Несколько наиболее отчаянных или просто обезумевших от страха мужчин, схватив первые попавшиеся под руку орудия – вилы, топоры для колки дров, тяжелые палки – попытались приблизиться к пастбищу, возможно, в наивной попытке отогнать неведомое чудовище или спасти уцелевший скот. Но они в ужасе отступили, когда одна из коров, еще живая, но уже частично поглощенная лиловой, переливающейся субстанцией, издала такой нечеловеческий, полный агонии и невыразимого страдания рев, что у самых отважных подкосились ноги, а желудок свело спазмом. Ее глаза, огромные, вылезшие из орбит и налитые кровью, смотрели прямо на них, и в этом взгляде было нечто такое, что заставляло стынуть кровь и леденеть душу – не просто животный страх, а осознание чего-то абсолютно чуждого, неземного, враждебного самой сути жизни и всему мирозданию.

В этот самый момент лиловая масса, словно насытившись на высокогорном пастбище или просто следуя какому-то своему, непостижимому плану, медленно, но неотвратимо повернула и начала сползать вниз, по зеленому склону, прямо к первым домам Оберталя, к домам, где еще пахло утренним кофе и страхом. Ее движение было неспешным, почти ленивым, но от этого еще более ужасающим в своей неотвратимости, как движение горного ледника или неумолимой судьбы. И от нее исходил едва уловимый, но проникающий повсюду тошнотворный запах – омерзительная смесь гнили, озона после сильной грозы и чего-то еще, химического, металлического и приторно-сладковатого одновременно, запах, от которого першило в горле и слезились глаза.

Паника достигла своего апогея, превратившись в слепой, животный ужас. Люди с криками бросились врассыпную, не разбирая дороги. Некоторые пытались забаррикадироваться в своих хрупких деревянных домах, наивно полагая, что тонкие стены и запертые двери смогут остановить это нечто. Другие бежали к единственной дороге, ведущей из долины, но узкий, петляющий серпантин мгновенно превратился в непроходимую пробку из перепуганных, кричащих людей, брошенных телег, спотыкающихся лошадей и домашней утвари, выроненной в спешке. Гротескность происходящего была абсолютной, почти театральной в своей абсурдности: мирные баварские крестьяне, чья жизнь веками текла размеренно и предсказуемо, еще час назад обсуждавшие виды на урожай и предстоящий церковный праздник, теперь метались, как обезумевшие куры в курятнике, куда забралась лиса, перед лицом чего-то, что не укладывалось ни в какие рамки человеческого понимания, чего-то, для чего в их языке просто не существовало слов. Их охотничьи ружья, вилы и топоры были смехотворно неэффективны против этой ползучей, бесформенной, всепожирающей смерти. Их истовые молитвы, обращенные к Святому Флориану и Деве Марии, тонули в булькающих, чавкающих звуках, издаваемых приближающимся ужасом. Мирный, идиллический, почти сказочный Оберталь на глазах превращался в арену кошмарного, необъяснимого побоища, где беспомощность обычных, маленьких людей перед лицом непостижимого была такой же осязаемой и густой, как холодный горный воздух, внезапно ставший тяжелым, удушливым и пропитанным запахом смерти.
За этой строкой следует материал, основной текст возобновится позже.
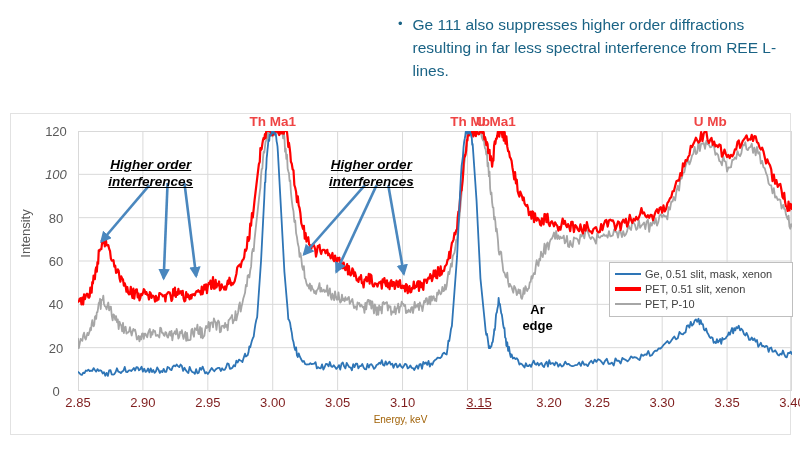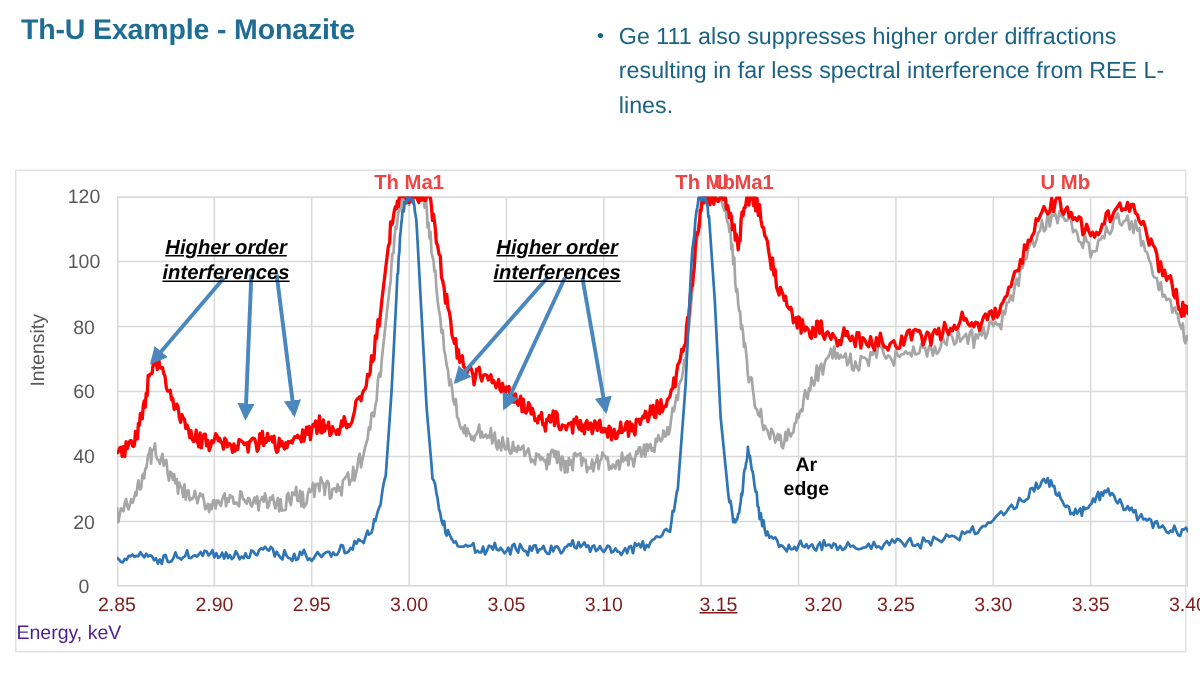--- a/index.html
+++ b/index.html
@@ -111,23 +111,23 @@
     margin-left: -30px;
     text-align: center;
     font-size: 13px;
     color: #7f1d1d;
   }
   #x-axis-title {
     position: absolute;
     left: 0;
     right: 0;
     top: 300px;
-    text-align: left;
-    font-size: 13px;
-    color: #4c1d95;
+    text-align: center;
+    font-size: 10px;
+    color: #a16207;
   }
 
   
   .peak-label {
     position: absolute;
     top: 0px;
     font-size: 13.5px;
     font-weight: bold;
     color: #ef4444;
     white-space: nowrap;
@@ -177,38 +177,37 @@
   .legend-label {
     font-size: 11px;
     color: #404040;
     white-space: nowrap;
   }
 </style>
 </head>
 <body>
 
 <div id="slide-title">
-  <span>Th-U Example - Monazite</span>
 </div>
 
 <div id="bullet-block">
   <span class="dot">•</span>
   <span>Ge 111 also suppresses higher order diffractions resulting in far less spectral interference from REE L-lines.</span>
 </div>
 
 <div id="chart-frame">
 
   <div id="y-axis-title">Intensity</div>
   <div id="ytick-wrap">
       <div class="ytick" style="top: 260px;">0</div>
       <div class="ytick" style="top: 216.667px;">20</div>
       <div class="ytick" style="top: 173.333px;">40</div>
       <div class="ytick" style="top: 130px;">60</div>
       <div class="ytick" style="top: 86.6667px;">80</div>
-      <div class="ytick" style="top: 43.3333px;">100</div>
+      <div class="ytick" style="top: 43.3333px; font-style: italic;">100</div>
       <div class="ytick" style="top: 0px;">120</div>
     </div>
 
   <div id="plot-area">
     <svg id="plot-svg" viewBox="0 0 714 260" preserveAspectRatio="none">
         <g>
           <line x1="0" y1="260" x2="714" y2="260" stroke="#D9D9D9" stroke-width="1"></line>
           <line x1="0" y1="216.66666666666669" x2="714" y2="216.66666666666669" stroke="#D9D9D9" stroke-width="1"></line>
           <line x1="0" y1="173.33333333333334" x2="714" y2="173.33333333333334" stroke="#D9D9D9" stroke-width="1"></line>
           <line x1="0" y1="130" x2="714" y2="130" stroke="#D9D9D9" stroke-width="1"></line>
@@ -284,13 +283,33 @@
       <div class="anno-text" style="left: 360.389px; top: 43px; transform: translate(-50%, 0px);">
         <div>Higher order</div>
         <div>interferences</div>
       </div>
       <div id="ar-edge" style="left: 526.556px; top: 188.167px; transform: translate(-50%, 0px);">
         <div>Ar</div>
         <div>edge</div>
       </div>
     </div>
 
+  <div id="legend">
+      <div class="legend-row">
+        <span class="swatch">
+          <i style="height: 2px; background: rgb(46, 117, 182);"></i>
+        </span>
+        <span class="legend-label">Ge, 0.51 slit, mask, xenon</span>
+      </div>
+      <div class="legend-row">
+        <span class="swatch">
+          <i style="height: 4px; background: rgb(255, 0, 0);"></i>
+        </span>
+        <span class="legend-label">PET, 0.51 slit, xenon</span>
+      </div>
+      <div class="legend-row">
+        <span class="swatch">
+          <i style="height: 2px; background: rgb(166, 166, 166);"></i>
+        </span>
+        <span class="legend-label">PET, P-10</span>
+      </div>
+    </div>
 </div>
 
 </body></html>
Лиловая, пульсирующая масса, достигнув первых домов Оберталя, не остановилась даже на мгновение. Она обтекала деревянные стены, как вода обтекает камни, но это была не вода. Там, где она касалась дерева, оно мгновенно темнело, съеживалось и начинало дымиться, словно его пропитывали концентрированной кислотой. Первый дом на ее пути принадлежал старому часовщику, герру Бауману, известному своим затворничеством и коллекцией антикварных часов, тиканье которых было единственным звуком, нарушавшим тишину его жилища. Из окна, выходившего на улицу, на мгновение показалось его испуганное, морщинистое лицо с круглыми очками на носу. Он что-то кричал, но его голос потонул в новом, отвратительном звуке – глухом, влажном треске, с которым оконная рама вместе со стеклом и частью стены была втянута внутрь дома, словно гигантским пылесосом. Затем из дома донесся короткий, пронзительный вопль, оборвавшийся так же внезапно, как и начался. И тут же из того, что еще недавно было окном, начала вываливаться и капать на землю все та же лиловая, пузырящаяся жижа, но теперь в ней угадывались какие-то новые, еще более отвратительные оттенки – багровые, землисто-серые, и что-то отдаленно напоминающее осколки фарфора и латунные шестеренки.